The state's evidence tended to show that in the early evening of December 31, 1989, the Montgomery Police Department received an anonymous telephone call reporting a dead body located behind a building at 864 Bell Street in Montgomery. Upon arriving on the scene, police found the corpse of a woman lying face-down nearly two feet from the back of the building with her pants pulled down below her waist. The victim had several injuries to her head caused by a blunt object and two stab wounds to her neck. The cause of death was later determined to have resulted from massive internal and external bleeding caused by her multiple wounds. *Page 462
An investigation of the scene revealed a blood-covered brick lying near the corner of the building. Further, officers found three large blood stains on the back wall of the building, the furthest of which was nearly 30 feet away, while the closest was right over the body.
A few hours after the body was discovered, police officers were called to the nearby Salvation Army Shelter, which was separated from the crime scene by a gasoline service station, by a man claiming to have received a bag of bloody clothing. The man, Bobby Adams, told the officers that the appellant, who lived at the Salvation Army Shelter, had given him the bag of clothing and had told him to dispose of it. Inside the bag, the officers found a red t-shirt, undershorts, blue jeans, and a towel from a Holiday Inn. All of the articles were covered with blood. After receiving consent from the appellant to search his footlocker at the Salvation Army, the officers discovered a camouflage jacket, three white athletic socks, and a sleeveless white undershirt. These items also had blood on them.
Laboratory analysis revealed that the blood on each article of clothing was consistent with the victim's type. The blood on the towel was from someone wiping his hands on it, but was of such consistency that a blood type could not be ascertained. Laboratory analysis also could not determine the type of blood on the brick, but did reveal that the hair matted on the brick was consistent with the victim's. One of the blood stains on the wall of the building was consistent with the victim's type. Further, semen stains were found in the appellant's shorts, while the rape kit results of an anal smear performed on the victim revealed sperm consistent with the appellant's.
In a statement to the police, the appellant said that, on the night of the December 29, he had been at a friend's house until around 10:00 when he left to return to the Salvation Army Shelter. On the way, he got in a fight with two black males but received no injuries. After that, he discovered the bag of bloody clothes at the gas station between the Salvation Army Shelter and the building where the victim would eventually be discovered, took them back to his room, and hid them in his nightstand. He also stated that he was wearing black corduroy pants, a black shirt, burgundy loafers, and a camouflage jacket that evening.
At trial, however, a clerk at the gas station stated that she saw the appellant that evening and that he had not been wearing black corduroy pants, but that he had been wearing jeans. Also, she said that he was walking with a woman that fit the victim's description.
Adams testified that, on December 29, he spoke with the appellant near the Salvation Army at approximately 10:00 p.m. At that time, the appellant was wearing a clean pair of jeans and a clean camouflage coat and his appearance was clean.
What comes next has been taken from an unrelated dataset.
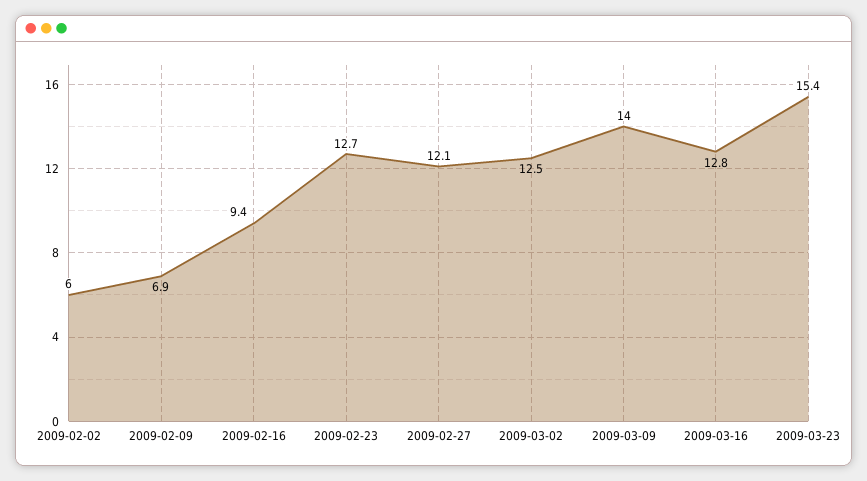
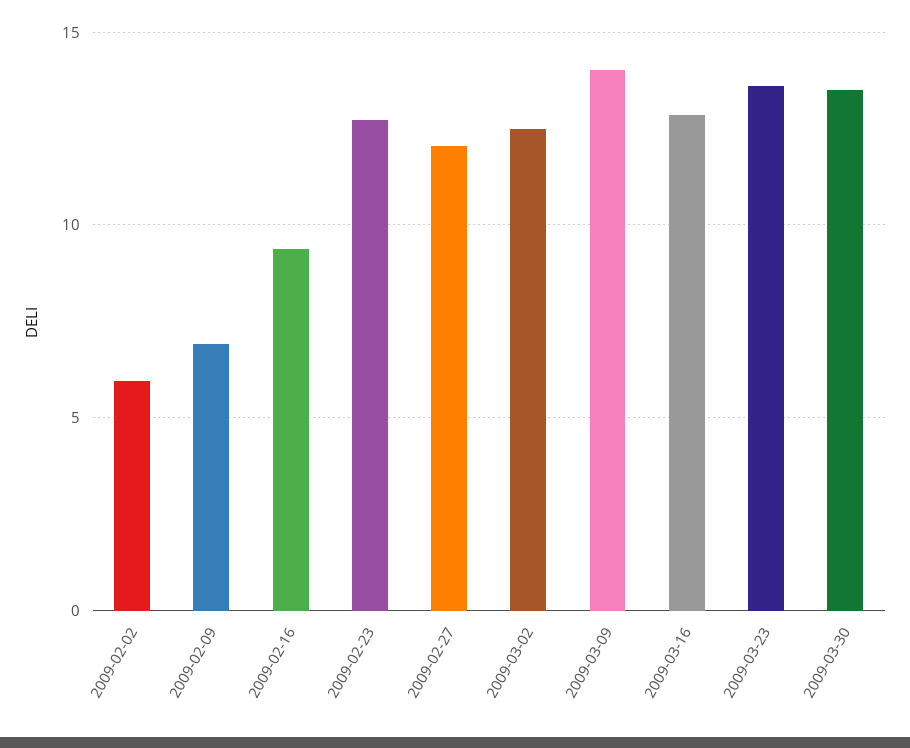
2009-03-23: 15.4 -> 13.5
2009-03-30: none -> 13.5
At approximately 11:00, the appellant returned to the Salvation Army Shelter, where he spoke with Adams outside the back door. The appellant's clothes were now covered with dark stains. The appellant told Adams that he had been "jumped" by three or four guys and that someone had gotten "fucked up bad, real bad." The appellant then went to take a shower, and Adams brought him a towel to dry off. When the appellant got out of the shower, Adams noticed a spot of blood under the appellant's nose.
On the afternoon of December 31, according to Adams, the appellant asked him to throw a bag of dirty clothes in the garbage for him. After discovering blood on the clothes, Adams called the police. He then spoke to the appellant in the bathroom at the Salvation Army Shelter. The appellant first denied knowing the victim, and then went to retrieve a pocketknife which he asked Adams to throw away for him. When Adams refused, the appellant wrapped the knife in toilet paper and flushed it down the commode.
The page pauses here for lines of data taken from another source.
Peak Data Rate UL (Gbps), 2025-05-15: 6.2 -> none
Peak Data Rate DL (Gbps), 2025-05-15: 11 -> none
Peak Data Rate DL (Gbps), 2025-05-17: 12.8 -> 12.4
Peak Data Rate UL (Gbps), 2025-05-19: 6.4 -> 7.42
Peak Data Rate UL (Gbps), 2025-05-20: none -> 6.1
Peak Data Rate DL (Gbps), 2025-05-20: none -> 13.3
Finally, Adams stated at trial that the appellant, after his arrest, told him that he had been smoking crack cocaine with the victim on the night of her death. The appellant also said to him that he had been having sex with the victim behind the building *Page 463 at 864 Bell Street when someone walked up behind them and said, "Bitch, give me your money." The appellant told Adams that he panicked and fled. Adams, however, stated that the appellant would never run from a fight.
The appellant, in testifying at trial, admitted that he had been with the victim behind 864 Bell Street having sex and smoking crack before they were attacked by a group of men. The appellant stated that he fled, but returned later to find the victim dead. It was at that point that his clothes became stained with her blood. He also stated that he had made the anonymous 911 phone call reporting the victim's body to the police and denied giving a knife to Adams.
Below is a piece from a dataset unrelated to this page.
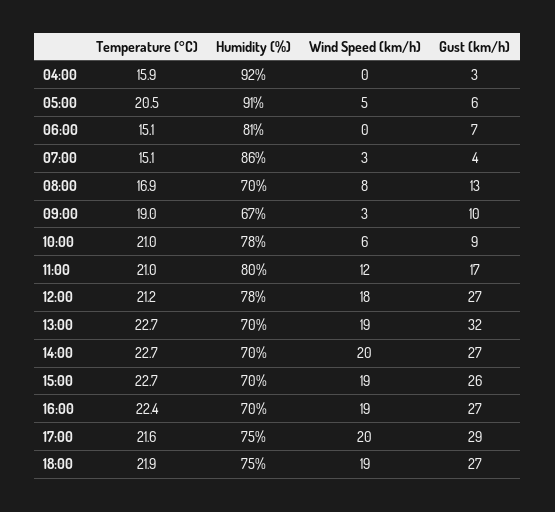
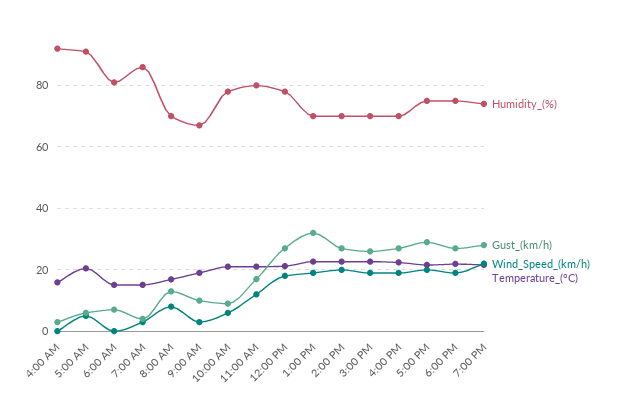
Humidity (%), 7:00 PM: none -> 74
Gust (km/h), 7:00 PM: none -> 28
Wind Speed (km/h), 7:00 PM: none -> 22
Temperature (°C), 7:00 PM: none -> 22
There were several inconsistencies in the testimony. For example, on cross-examination, the appellant stated that he had engaged in vaginal intercourse with the victim, not anal. The forensic analysis revealed that the victim had engaged only in anal intercourse on the night of her death. Also, the state produced the rebuttal testimony of the victim's sister, who testified that the victim's right arm had been completely paralyzed in a car accident. Given the fact that the victim's right arm was completely paralyzed, the appellant's description of the victim's activities just before the alleged attack would have been impossible.
On appeal, the appellant contends that the evidence was insufficient to establish a prima facie case of murder against him. He points to the fact that a bloodstain, found 30 feet from the body on the wall of the building at 864 Bell Street, was of a type characteristic of neither the victim nor the appellant. He contends that his trial testimony was evidence of his innocence.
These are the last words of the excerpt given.